The present invention differs from the prior art mainly in the deposition of inorganic perovskite layer materials by Close Space Sublimation (CSS). The material of the target has a composition of perovskite that one seeks to obtain without the need to form a precursor layer over the substrate in advance.

Depending on the deposition time and/or the thickness of the target, it is possible to obtain layers with a large thickness (typically greater than or equal to 0.1mm, for example between 0.1mm and 3 mm), with a small thickness (typically less than 2 μm) or with an intermediate or medium thickness (typically between 2 μm and less than 0.1 mm).

Thus, the perovskite layer obtained has a uniform thickness and uniform properties over the entire deposition surface.

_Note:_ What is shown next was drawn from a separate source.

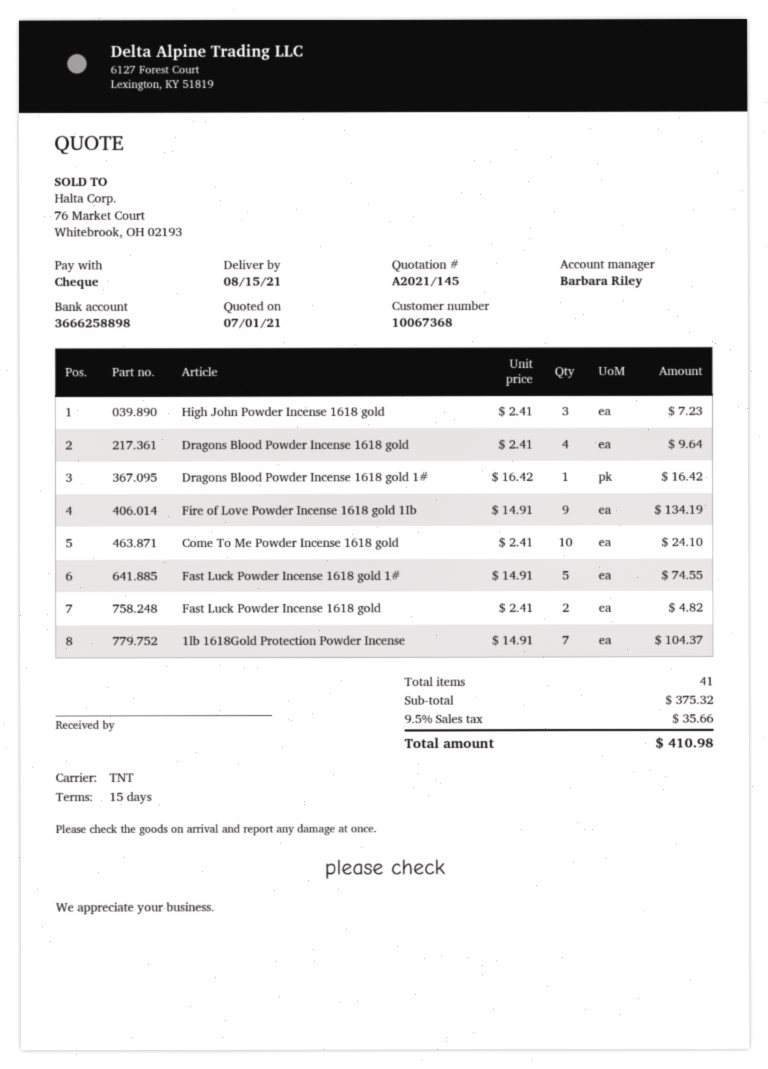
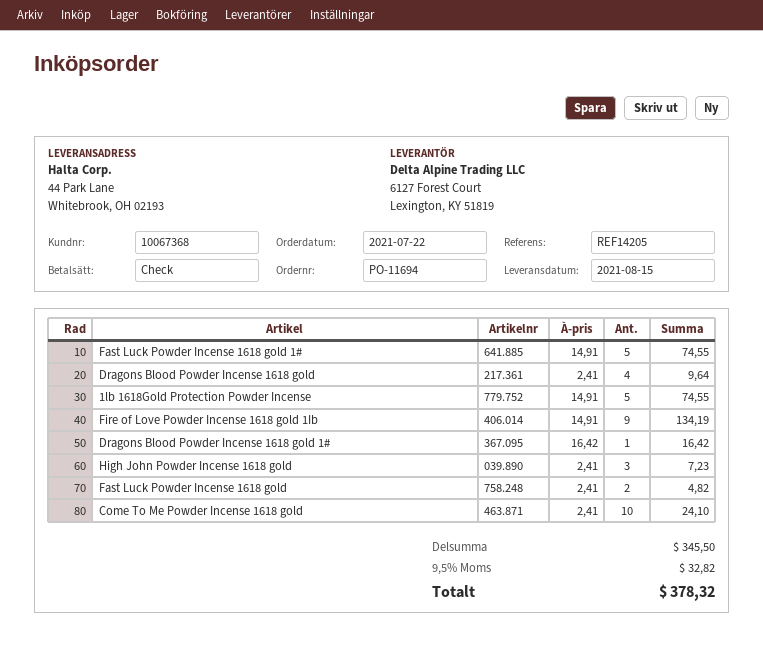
1lb 1618Gold Protection Powder Incense: 7 x 14.91 = 104.37 -> 5 x 14.91 = 74.55
subtotal: 375.32 -> 345.50
tax: 9.5% = 35.66 -> 9.5% = 32.82
total: 410.98 -> 378.32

This process is repeatable and can be used at a distance of, for example, between 1cm ² To 1m ² And the like, to deposit a perovskite layer over the various sized surfaces.

According to a first advantageous variant, the inorganic perovskite layer has the formula A' ₂ C ¹⁺ D ³⁺ X ₆ 、A ₂ B ⁴⁺ X ₆ Or A ₃ B ₂ ³⁺ X ₉ Where A, A' and X are possibly ions or mixtures of ions which conform to the neutrality of electrons. A. A', C, D, B are cations and X is an anion.

According to a second advantageous variant, the inorganic perovskite layer has formula a ⁽¹⁾ _1-(y2+ ... _+yn) A ⁽²⁾ _y2 ...A ⁽ⁿ⁾ _yn B ⁽¹⁾ _{1-(z2+...+zm)} B ⁽²⁾ _z2 ...B ^(m) _zm X ⁽¹⁾ _{3-(x2+...+xp)} X ⁽²⁾ _x2 ...X ^(p) _xp Wherein A and B are cations and X is an anion.

According to a third advantageous variant, the inorganic perovskite layer has an ABX ₃ Wherein A and B are cations and X is an anion. Preferably, the inorganic perovskite layer is composed of CsPbBr ₃ Is prepared. Even more preferably, the inorganic perovskite layer is composed of CsPbBr ₃ Made and having a thickness greater than or equal to 100 μm. Such a layer is particularly advantageous for X-ray detection applications in the medical field.

According to a particular embodiment, the target is a solid target formed from an inorganic perovskite film. Such film deposition is for example over a glass substrate. With such targets it is possible to manufacture perovskite layers with small, medium or large thickness. This variant is particularly advantageous for forming thin perovskite layers, since the target can be used for multiple successive depositions.

According to another particular embodiment, the target is formed from particles.

According to a variant of this particular embodiment, the target comprises ABX ₃ Is a particle of (2).

According to another variant of this particular embodiment, the target comprises particles of formula AX, formula BX ₂ And possibly includes ABX ₃ Is a particle of (2).

According to an advantageous embodiment, the target is a solid target formed of agglomerated particles. This variant allows the manufacture of perovskite layers with small, medium or large thickness. This variant is particularly advantageous for forming very thick perovskite layers.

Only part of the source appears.